** Opening SUPPLIED RECORDS block **

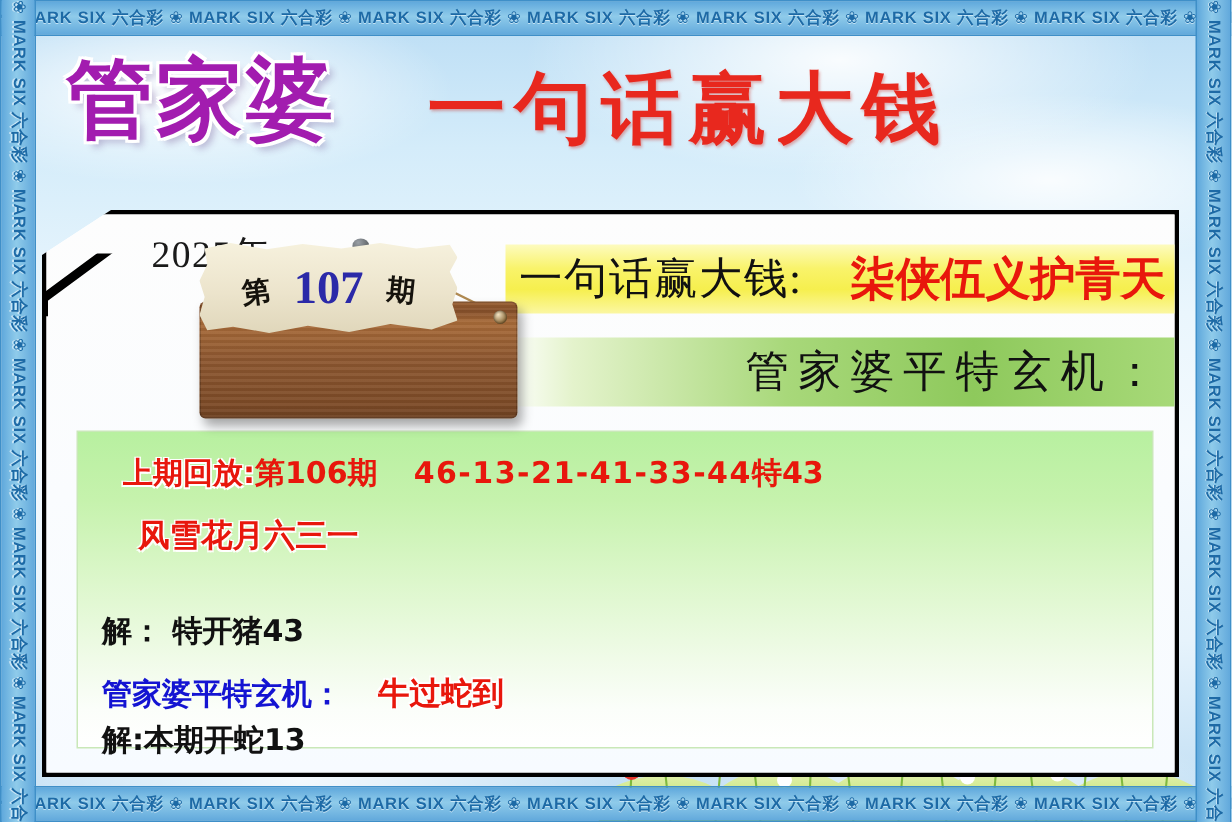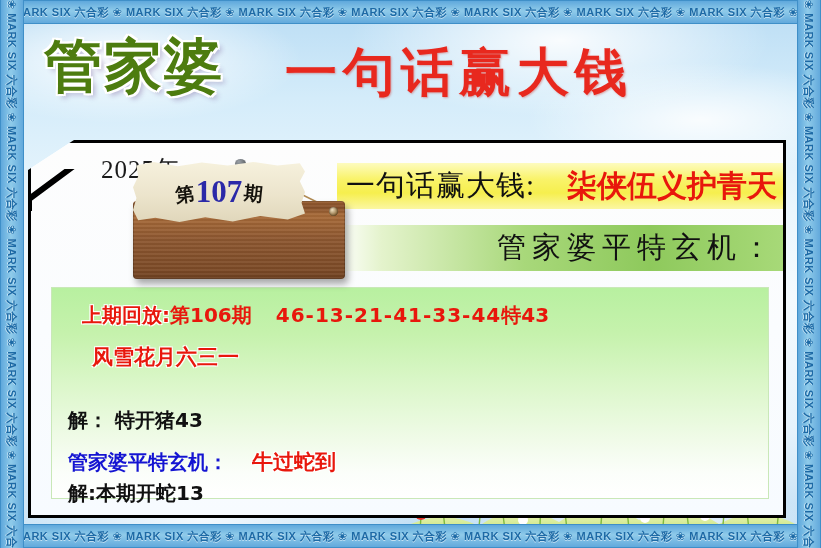--- a/index.html
+++ b/index.html
@@ -52,21 +52,21 @@
     width:548px;height:22px;
     transform-origin:0 0;
   }
   .frame-left .vwrap{transform:rotate(90deg) translateY(-22px);}
   .frame-right .vwrap{transform:rotate(90deg) translateY(-22px);}
 
   
   .title-left{
     position:absolute;left:44px;top:28px;z-index:3;
     font-family:"DejaVu Sans","Liberation Sans",sans-serif;
-    font-size:58px;font-weight:bold;color:#4d7c0f;
+    font-size:58px;font-weight:bold;color:#a21caf;
     letter-spacing:2px;
     text-shadow:
       -2px -2px 0 #ffffff, 2px -2px 0 #ffffff,
       -2px  2px 0 #ffffff, 2px  2px 0 #ffffff,
       0 -2px 0 #ffffff, 0 2px 0 #ffffff,
       -2px 0 0 #ffffff, 2px 0 0 #ffffff,
       4px 4px 5px rgba(80,40,120,.3);
   }
   .title-right{
     position:absolute;left:285px;top:38px;z-index:3;
@@ -138,21 +138,21 @@
   }
   .ch-di,.ch-qi{
     font-family:"DejaVu Sans","Liberation Sans",sans-serif;
     font-size:19px;font-weight:bold;color:#15120c;
   }
   .ch-di{transform:rotate(-7deg) translateY(3px);}
   .ch-qi{transform:rotate(6deg) translateY(2px);}
   .num107{
     font-family:"Liberation Serif","DejaVu Serif",serif;
     font-size:31px;font-weight:bold;color:#2b29a8;
-    margin:0 2px;letter-spacing:0;
+    margin:0 16px;letter-spacing:0;
   }
   .screw{
     position:absolute;width:9px;height:9px;border-radius:50%;
     background:radial-gradient(circle at 35% 30%,#f4e5c4,#8a6a3a 70%,#5a4424);
     box-shadow:inset 0 0 2px rgba(0,0,0,.6);
   }
   .screw.l{left:27px;top:54px;}
   .screw.r{left:216px;top:54px;}
   .rope{position:absolute;left:0;top:0;width:250px;height:130px;}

** Closing SUPPLIED RECORDS block **

▶ [WHAT YOU HAVE TO DO]
Give again, word for word, every line from the one holding "0 -2px 0 #ffffff, 0" to the end of the data.

▶ [WRITTEN RESPONSE]
       0 -2px 0 #ffffff, 0 2px 0 #ffffff,
       -2px 0 0 #ffffff, 2px 0 0 #ffffff,
       4px 4px 5px rgba(80,40,120,.3);
   }
   .title-right{
     position:absolute;left:285px;top:38px;z-index:3;
@@ -138,21 +138,21 @@
   }
   .ch-di,.ch-qi{
     font-family:"DejaVu Sans","Liberation Sans",sans-serif;
     font-size:19px;font-weight:bold;color:#15120c;
   }
   .ch-di{transform:rotate(-7deg) translateY(3px);}
   .ch-qi{transform:rotate(6deg) translateY(2px);}
   .num107{
     font-family:"Liberation Serif","DejaVu Serif",serif;
     font-size:31px;font-weight:bold;color:#2b29a8;
-    margin:0 2px;letter-spacing:0;
+    margin:0 16px;letter-spacing:0;
   }
   .screw{
     position:absolute;width:9px;height:9px;border-radius:50%;
     background:radial-gradient(circle at 35% 30%,#f4e5c4,#8a6a3a 70%,#5a4424);
     box-shadow:inset 0 0 2px rgba(0,0,0,.6);
   }
   .screw.l{left:27px;top:54px;}
   .screw.r{left:216px;top:54px;}
   .rope{position:absolute;left:0;top:0;width:250px;height:130px;}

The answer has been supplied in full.